残念ながら、万人に共通する「完璧なマニュアル」は存在しません。
仮にあったとしても、私たちは機械ではないので、それを毎日完璧にこなし続けることは不可能です。
だからこそ、「自分なりの方法(My Method)」を見つける必要があります。
- 「私は寝る前にストレッチした方が調子が良い」
- 「僕は朝、少しの水を飲むと腹痛が減る」
誰かに言われたことではなく、自分で失敗し、学び、見つけた方法だからこそ、納得感があり、継続できます。

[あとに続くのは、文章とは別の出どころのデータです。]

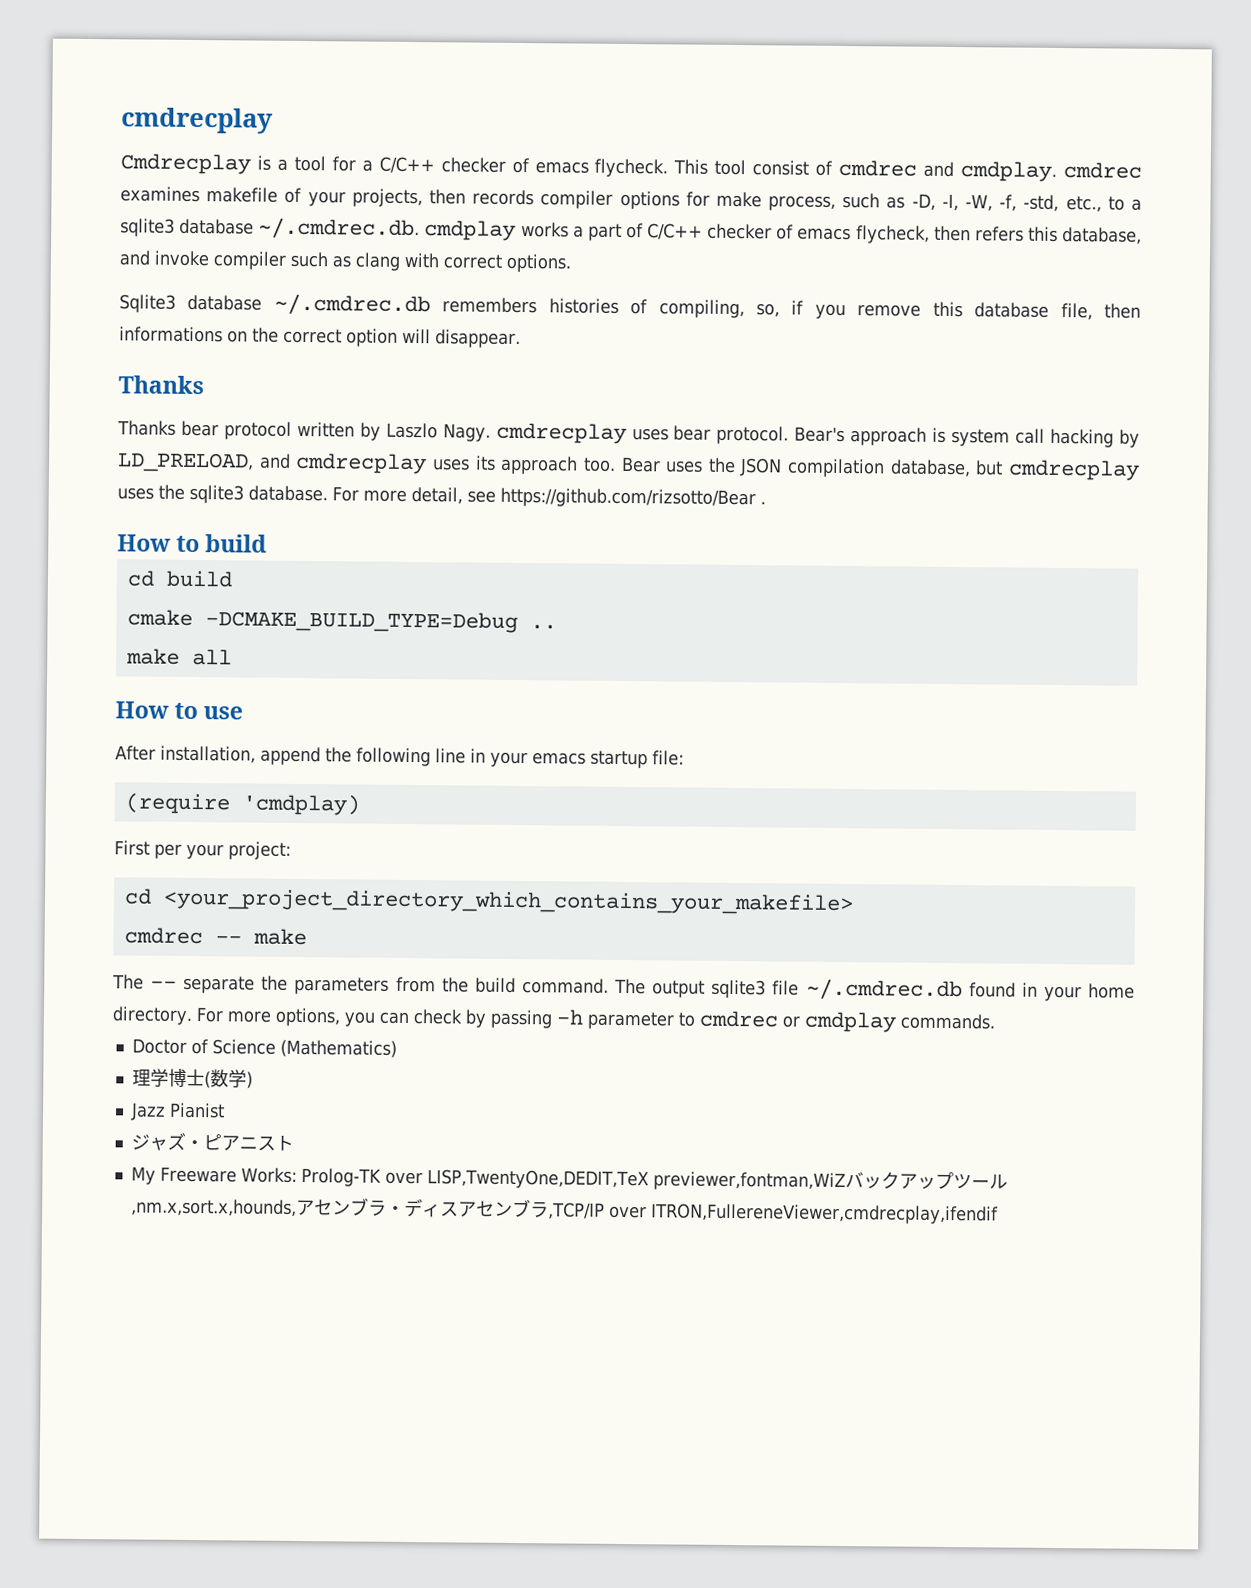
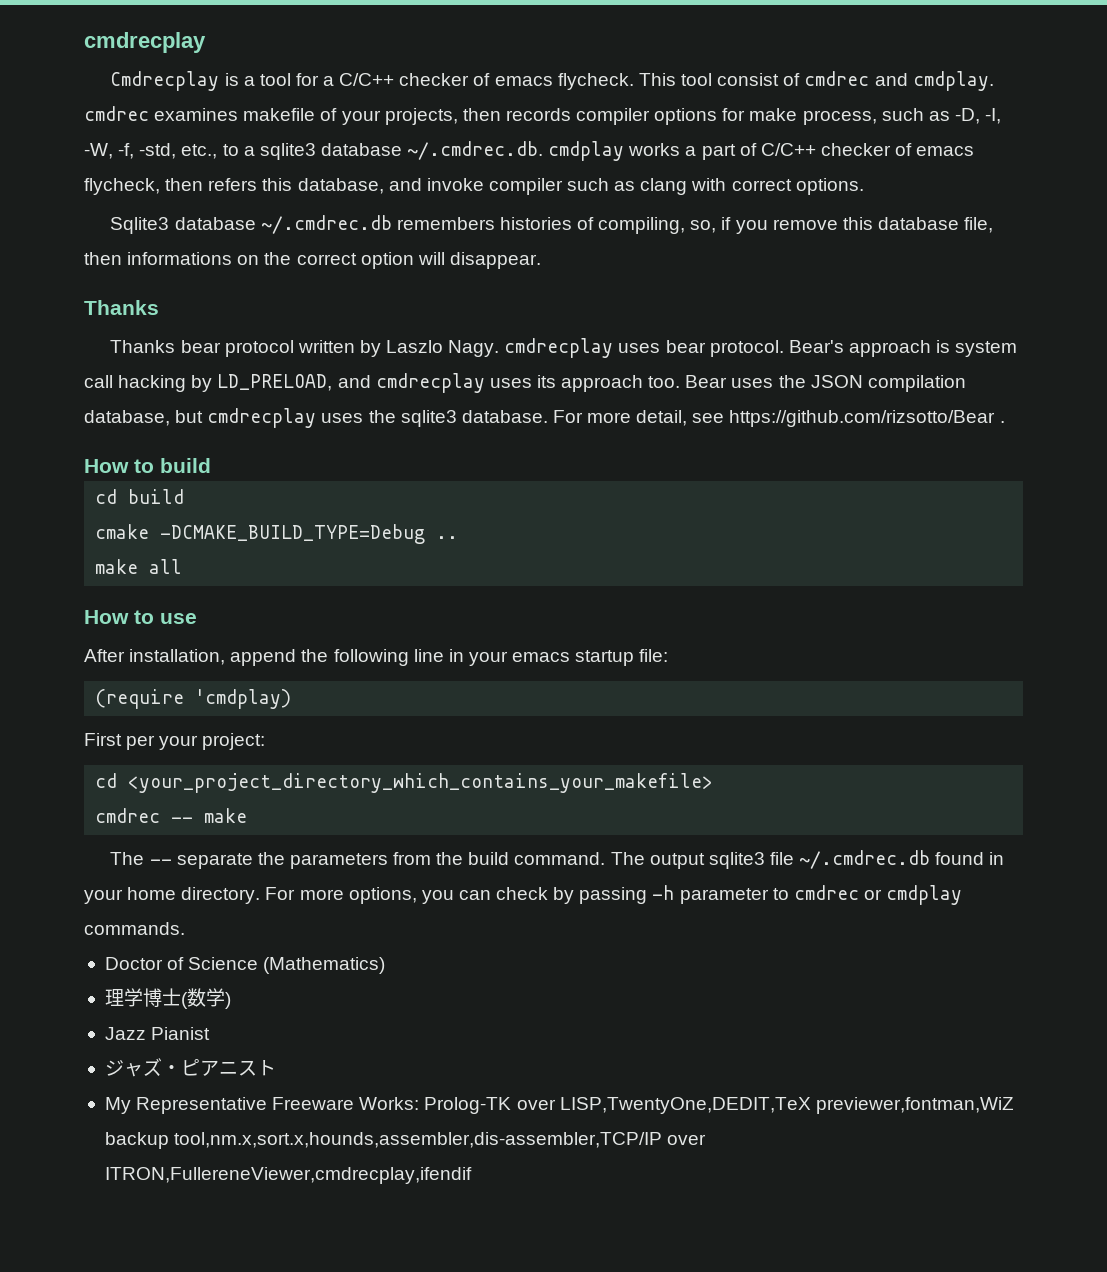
(156, 1175) none -> [136,1097,268,1114] Representative
[844,1171,1008,1190] [130,1197,605,1220] バックアップツール,nm.x,sort.x,hounds,アセンブラ・ディスアセンブラ,TCP/IP -> [104,1132,663,1149] backup tool,nm.x,sort.x,hounds,assembler,dis-assembler,TCP/IP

この「主体的な試行錯誤」こそが、あなたの体を深く理解し、成長させる唯一の道です。
私もまだ、完全な方法は見つかっていません。
失敗しては対策し、また失敗する。その繰り返しです。
でも、
そのプロセス自体が『ランナーとしての成長』なのだと感じています。
4. 問い:あなたの「違和感」はどこから?
今日、もし走る予定があるなら、走り出す前に少しだけ自分の体に意識を向けてみてください。
「足首に硬さはないか?」
「喉にイガイガ感はないか?」
「昨日の夕食が胃に残っていないか?」
もし「違和感」があるなら、それは昨日の生活からのメッセージです。
逆に、もし今日「最高に体が軽い」と感じたなら、それは昨日のあなたが、自分を大切に扱った証拠です。
まとめ:食事・睡眠・運動。基本の三角形を磨く
- 最高のランは「違和感ゼロ」の状態から生まれる。
- 不調は避けられないが、生活を整えることで「確率」は下げられる。
- 他人の正解ではなく、自分の体で実験して「自分の正解」を見つける。
私たちは、トップアスリートのように24時間を競技に捧げることはできません。
しかし、食事・睡眠・運動という、人間としての「基本の三角形」を少し丁寧に扱うことはできます。
速くなるための練習も大事です。
でも、まずは「毎日走れるような、状態の良い体」を目指しませんか?
その「土台」さえあれば、私たちはいくらでも遠くへ行けるはずですから。
共に、あの「透き通るような最高のランニング」を目指して、今日も生活を整えていきましょう。